The problem here was identified by Sandejo - i.e. that writing $|ax\rangle = a | x \rangle$ is an "abuse of notation". Recall that (in this context) the ket labels signal the eigenvalue obtained with respect to some (self-adjoint) operator, here the position operator $\hat{x}$. This is not always the case. A ket labels an element of the abstract Hilbert space. Though this label is arbitrary, choosing it to be the eigenvalue of some operator is often a useful and compact notation.
This is a source of confusion for everyone, since a common (but lazy) notation is to use unmodified $x$ to represent three distinct ideas:
- $\hat{x}$, the position operator
- $x'$, the eigenvalue corresponding to an eigenket after being acted on by $\hat{x}$
- $|x'\rangle$, the eigenket with an eigenvalue of $x'$ after being acted on by $\hat{x}$.
Now if we tried to define $|ax'\rangle := a | x' \rangle$, and acted on this state using $\hat{x}$, we'd find
$\hat{x} a | x' \rangle = a \hat{x} | x' \rangle = a x' |x'\rangle = x' ( |ax' \rangle )$
I.e. the eigenvalue of our supposed "$|ax' \rangle$" ket is actually $x'$, and the label is incorrect. Phrased in linear-algebra terms, what we've (re)discovered is that eigenvectors of a linear operator are only unique up to scalar multiples of themselves.

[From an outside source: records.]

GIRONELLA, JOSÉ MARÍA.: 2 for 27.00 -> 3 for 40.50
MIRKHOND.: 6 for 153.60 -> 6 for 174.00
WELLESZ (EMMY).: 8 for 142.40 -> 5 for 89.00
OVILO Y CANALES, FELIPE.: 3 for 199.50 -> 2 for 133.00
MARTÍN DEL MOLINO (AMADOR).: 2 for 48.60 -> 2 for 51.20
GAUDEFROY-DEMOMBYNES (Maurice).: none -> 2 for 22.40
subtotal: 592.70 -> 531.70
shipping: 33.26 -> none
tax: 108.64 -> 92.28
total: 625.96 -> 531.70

So where to now? I don't believe it's possible to do this question without at least somewhat exploiting the integral properties of either the delta or the inner products, so we'll try the latter. (Note that life is very difficult here because we are living in a rigged Hilbert space, where not every bra has a ket and not every ket has a bra).
Your states must have some kind of normalisation, i.e.
$$ \int_D dx \langle x' | x \rangle =: N(x') < \infty$$
By making the change of variables $x = au$, obtain
$$\int_D a du \langle x' | au \rangle = N(x')$$
Translating these kets into their dirac-delta represntations, and specialising to $x'=0$ yields
$$\int_D \delta(x) dx = \int_D a \delta(au) du$$
It's tempting to think that we're done here, but there is a subtlety: Though the integration domain $D$ is arbitrary, it's been scaled by a factor of $a$ on the right hand side. We have not quite proven that the integrands themselves are identical. To do this, move back to the inner-product notation (where $\langle 0 |$ is taken to be the $x'=0$ bra, not the null bra)
$$ \int_{x_1}^{x_2} dx \langle 0 | x \rangle = \int_{x_1/a}^{x_2/a} du a\langle 0 | au \rangle $$
In the case that $ 0 \not \in [x_1, x_2]\subset \mathbb{R} $, both LHS and RHS are zero by orthogonality. This shows that the integrands are the same "almost everywhere", so long as the integration domain does not include zero.
The interesting case is if we let $x_1 = -\epsilon$, $x_2 = \epsilon$ and take a limit as $\epsilon \to 0^+$: We know that for a given epsilon we can excise arbitrarily large amounts of padding from the integral domain, so long as we do not cross zero: i.e. the limit can be taken, and shrinking epsilon does not in any way change its value.
We therefore conclude that in this weaker, integral sense, $\delta(x) = a \delta(ax)$.